А в деревнях довольно всякого понаслушался: на Дону, бают, народу сбежалось – тьма, числа нету. Со всех концов дуро́м прут.
Атаманы же, бают, не на одном Дону: есть на Хопре, и на Битюке, сказывают, есть. На Битюке атаманом, бают, Лука, Хохлач по прозвищу.
Он, Гунькин, на Битюк метит: поближе-де Битюк-то.
Да вот давеча тут пробирался тропкой и напоролся: драгуны откуда ни возьмись, кричат: «Стой!»
Он, Гунькин, бежать. В самые камни.
Пока драгуны спешились, пока что – уже далеко ушел. Глядит – камни чудны, диковинны. Один как монах, другой как медведь, третий – бознать что.
Оробел Гунькин. Про этих дивов всякое говаривали. Слыхивал и худое. Как не оробеть?
Он было ходу, ано из-за гребня – драгуны. Куда денешься?
Сказал «господи благослови» да к диву.
Только забежал за него – расступилась земля, у самого подножия провалился в яму. Засыпало его мелкими камушками.
– Погоди, – прервал Пантелей солдата, – ты, парень, за коего дива забежал-то?

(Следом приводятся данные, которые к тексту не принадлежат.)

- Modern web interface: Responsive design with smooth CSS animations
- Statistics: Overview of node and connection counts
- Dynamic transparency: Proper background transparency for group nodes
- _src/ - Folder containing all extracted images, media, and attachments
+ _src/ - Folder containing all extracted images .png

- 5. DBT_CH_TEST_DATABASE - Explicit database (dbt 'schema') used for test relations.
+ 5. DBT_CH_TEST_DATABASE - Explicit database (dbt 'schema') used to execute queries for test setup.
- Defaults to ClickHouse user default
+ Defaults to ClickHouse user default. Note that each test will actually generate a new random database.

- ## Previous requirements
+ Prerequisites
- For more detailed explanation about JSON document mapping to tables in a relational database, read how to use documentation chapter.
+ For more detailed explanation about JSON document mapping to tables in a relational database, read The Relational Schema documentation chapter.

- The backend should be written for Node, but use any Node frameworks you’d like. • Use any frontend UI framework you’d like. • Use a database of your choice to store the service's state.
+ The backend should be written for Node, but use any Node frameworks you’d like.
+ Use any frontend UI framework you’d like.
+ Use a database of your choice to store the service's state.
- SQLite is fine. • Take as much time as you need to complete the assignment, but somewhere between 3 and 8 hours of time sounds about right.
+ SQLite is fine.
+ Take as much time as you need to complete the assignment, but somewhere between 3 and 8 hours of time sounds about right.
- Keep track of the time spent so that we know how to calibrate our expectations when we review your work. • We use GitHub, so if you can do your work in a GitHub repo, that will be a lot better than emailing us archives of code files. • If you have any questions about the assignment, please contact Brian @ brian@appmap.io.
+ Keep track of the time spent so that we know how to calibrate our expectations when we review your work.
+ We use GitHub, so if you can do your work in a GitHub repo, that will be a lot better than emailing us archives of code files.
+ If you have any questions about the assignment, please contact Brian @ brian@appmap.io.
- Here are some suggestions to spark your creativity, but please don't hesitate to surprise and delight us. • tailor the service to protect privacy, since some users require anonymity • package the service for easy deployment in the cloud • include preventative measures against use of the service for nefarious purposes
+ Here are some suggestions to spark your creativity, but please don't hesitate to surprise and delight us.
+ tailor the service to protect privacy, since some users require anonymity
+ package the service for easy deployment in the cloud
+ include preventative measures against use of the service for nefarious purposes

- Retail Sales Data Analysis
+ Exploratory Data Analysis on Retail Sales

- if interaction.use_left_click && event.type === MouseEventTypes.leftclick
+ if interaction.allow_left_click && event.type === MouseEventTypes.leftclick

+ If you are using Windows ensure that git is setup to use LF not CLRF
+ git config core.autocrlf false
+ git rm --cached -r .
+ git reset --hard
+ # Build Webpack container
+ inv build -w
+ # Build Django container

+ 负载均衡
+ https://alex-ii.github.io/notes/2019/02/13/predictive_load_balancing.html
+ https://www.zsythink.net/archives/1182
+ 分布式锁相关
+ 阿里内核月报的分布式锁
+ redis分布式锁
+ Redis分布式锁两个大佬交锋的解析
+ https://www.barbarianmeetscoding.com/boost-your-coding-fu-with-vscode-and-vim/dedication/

– А за монаха, – сказал Гунькин. – Я так смекнул: в монахе-де – святость, нечистой силе несподобно. Ну, отсиделся в яме-то. Рыскают драгуны возле, ищут, ругаются, я все слышу. Дрожу – ну как найдут? Ничего, не нашли, слава богу.
Как затихло, вылез я. Вижу – драгуны к монастырю поехали. А я в горы подался. Чую – дымком повевает, а ничего нету, ни хижи, ни костра, один камень. Эка вы схоронились!
Пантелей нахмурился.
– Повевает-таки дымком?
– Есть маленько, – сказал Гунькин. – Не так чтобы, а есть.
– Ну, ребята, – сказал Пантелей, – видно, тушить надо, коли так. Как бы драгуны не унюхали. Собирайтесь, побредем с богом. Пора. Он, солдат-то, верно про Битюк баял: туда пойдем.